“Can’t I go to bed? I am so tired. So very tired. I never used to be tired at home—I cooked and kept it all so nice and clean.”
“There! You see what I told you,” said John to Muriel, “she is beginning to remember!”
“No wonder, poor child! that you are tired after this last week of travel and hardships. Yes, dear, we will rest awhile. Here is a nice, soft bed. Lie down and I will cover you. John, you and Dopey can sleep outside, as you have been doing all last week. There is not room enough in here. Come, dear, lie down.”
With a bad grace, John and Dopey left the shack and laid themselves down beneath the stars to sleep, but both against the door, so neither of the prisoners could escape.
John had sent the Parthian shot after Muriel as he called through the door to advise her to “go to the devil, for all he cared.”
“When I leave you, John Pierson, I shall be going away from him as fast as I can. Understand that.”
“Say, boss, there’ll be something doing and dat pretty quick. Dat woman’s on her ear, and when wimmen gets on deir ears dey’s allus something doing. You’d better be on de lookout for her. She looks like dem she-tigers I seen in de circus once. De he-ones took t’ings easy-like, but de she-ones was allus on de lookout for a chance. An’ she is looking for her chance.”

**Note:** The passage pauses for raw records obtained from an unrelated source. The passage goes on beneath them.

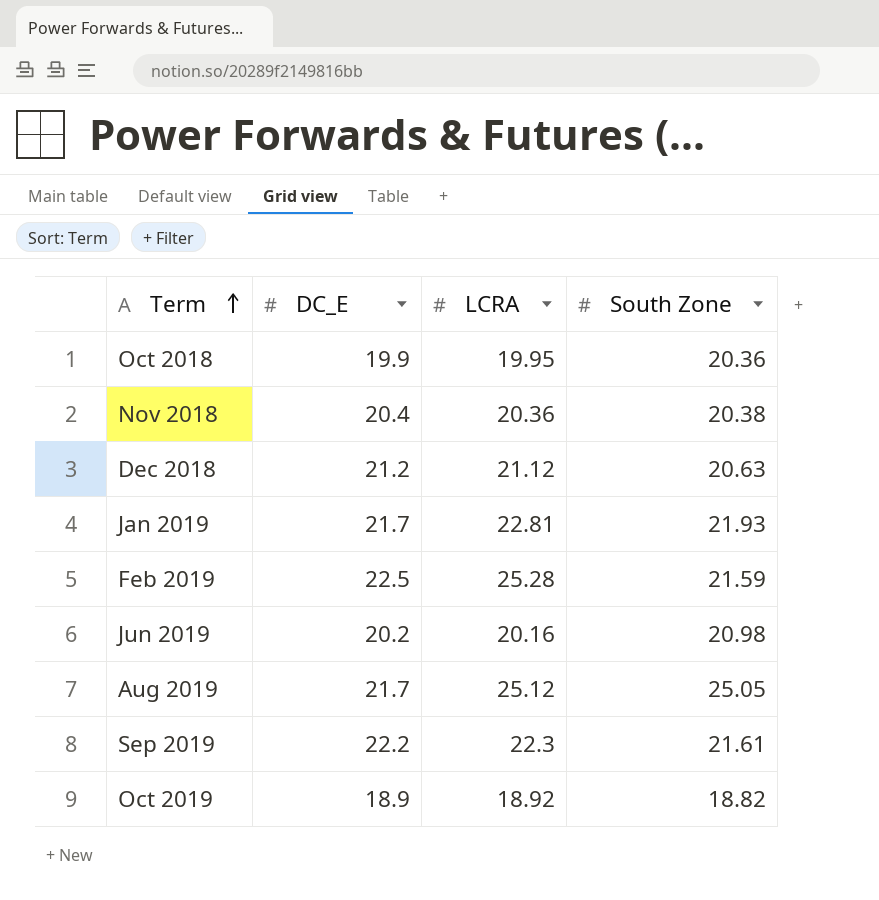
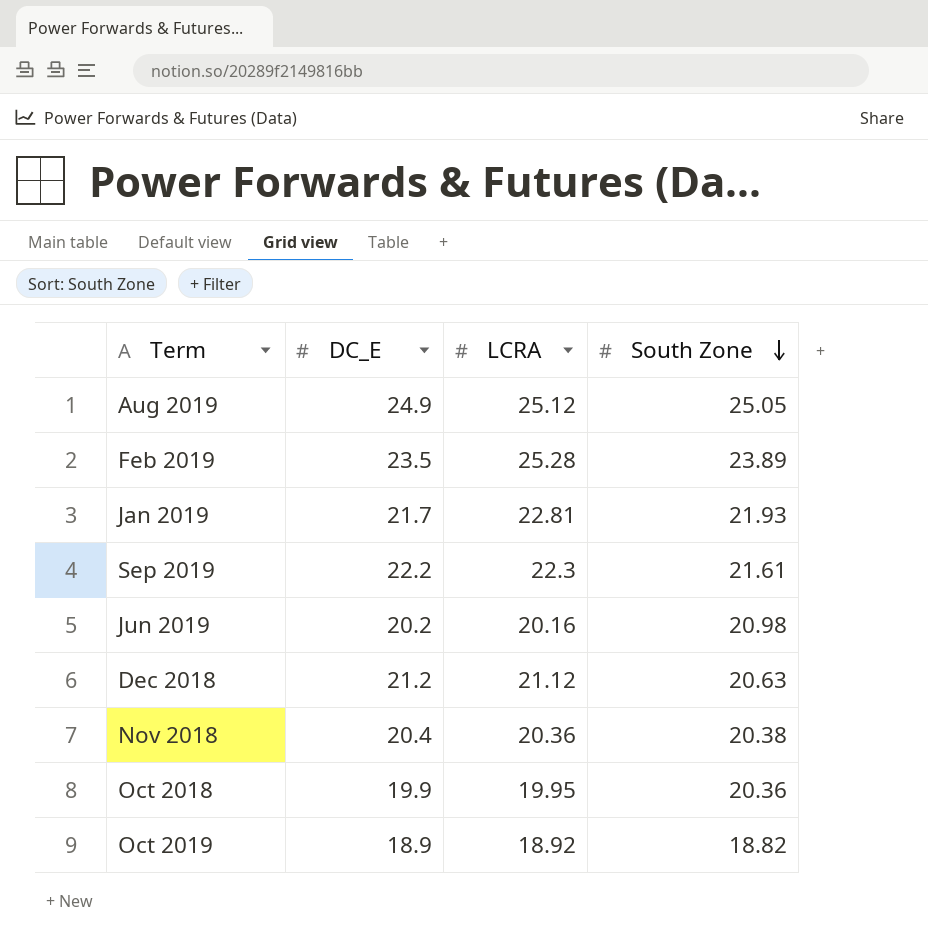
row order: Term ascending -> South Zone descending
Aug 2019 | DC_E: 21.7 -> 24.9
Feb 2019 | DC_E: 22.5 -> 23.5
Feb 2019 | South Zone: 21.59 -> 23.89

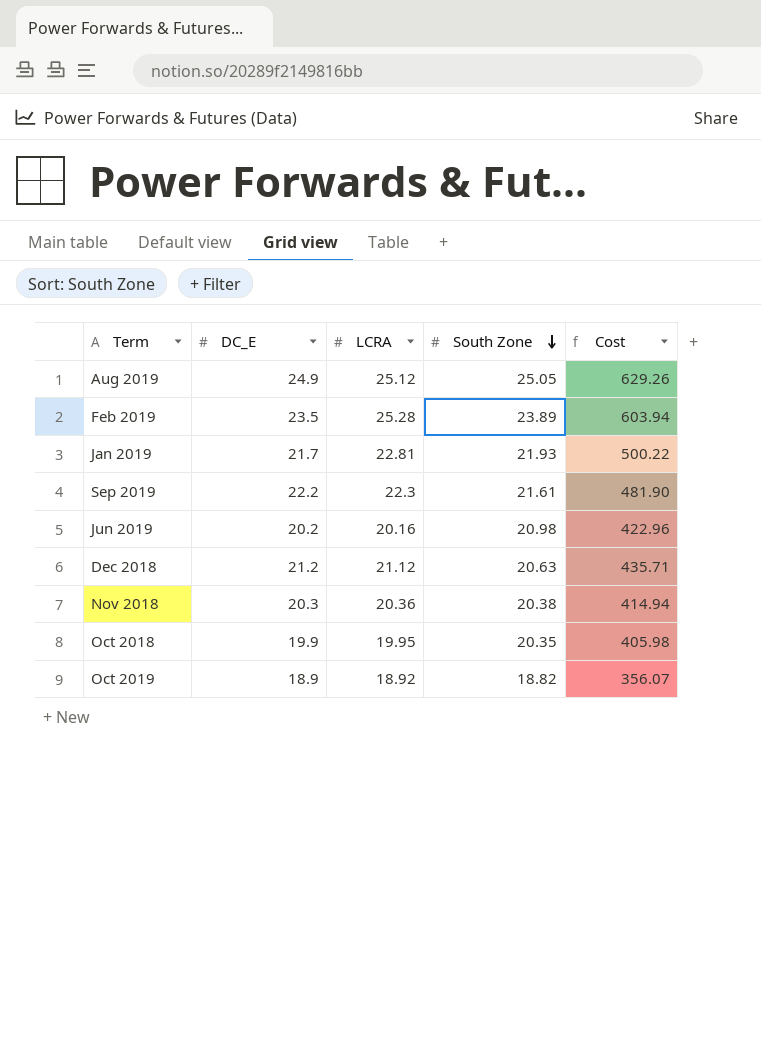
column Cost | formula: none -> [LCRA] * [South Zone]
Nov 2018 | DC_E: 20.4 -> 20.3
Oct 2018 | South Zone: 20.36 -> 20.35

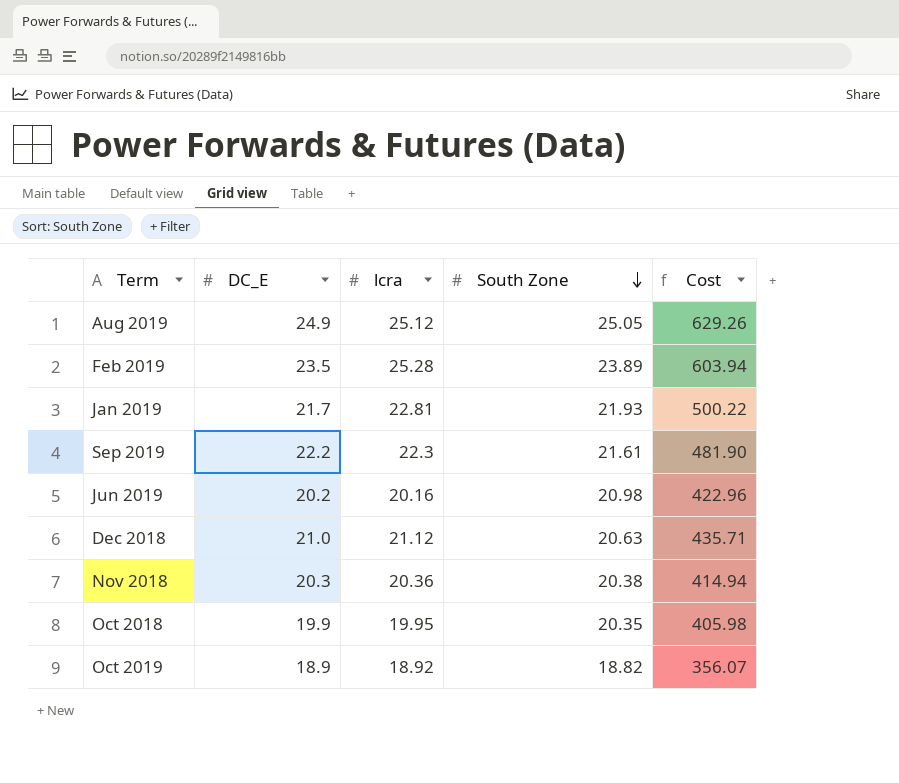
column name: LCRA -> lcra
Dec 2018 | DC_E: 21.2 -> 21.0

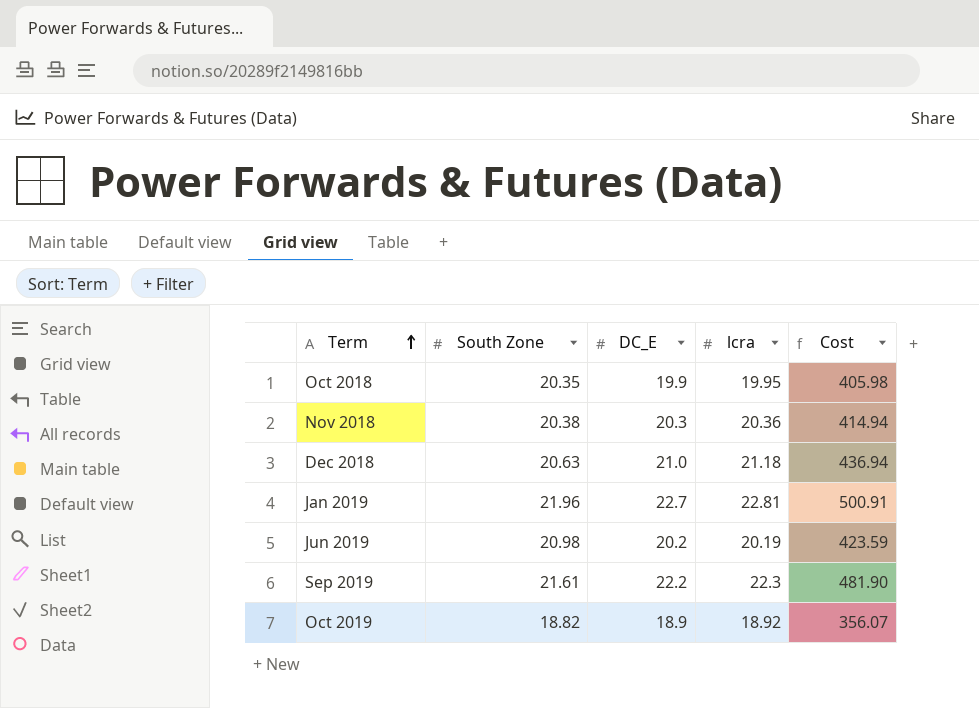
row order: South Zone descending -> Term ascending
column South Zone | position: 4 -> 2
row Aug 2019: 24.9 | 25.12 | 25.05 | 629.26 -> none
row Feb 2019: 23.5 | 25.28 | 23.89 | 603.94 -> none
Dec 2018 | lcra: 21.12 -> 21.18
Dec 2018 | Cost: 435.71 -> 436.94
Jan 2019 | South Zone: 21.93 -> 21.96
Jan 2019 | DC_E: 21.7 -> 22.7
Jan 2019 | Cost: 500.22 -> 500.91
Jun 2019 | lcra: 20.16 -> 20.19
Jun 2019 | Cost: 422.96 -> 423.59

“I know her like a book, Dopey, and she will get no mercy from me if she tries any monkey business. Yes, you are right. I don’t know why I have been such a tender-hearted idiot. I’ve had a couple of chances to kill them both, and wasted them. Self-defence is the first law of nature and our only safe way is to finish them both now, and be done with it!”
“Den youse is smokin’ the proper kind of dope, and de only kind dat will win out for us and keep us out of the fireworks settee. It is de only t’ing to do, and de sooner de quicker.”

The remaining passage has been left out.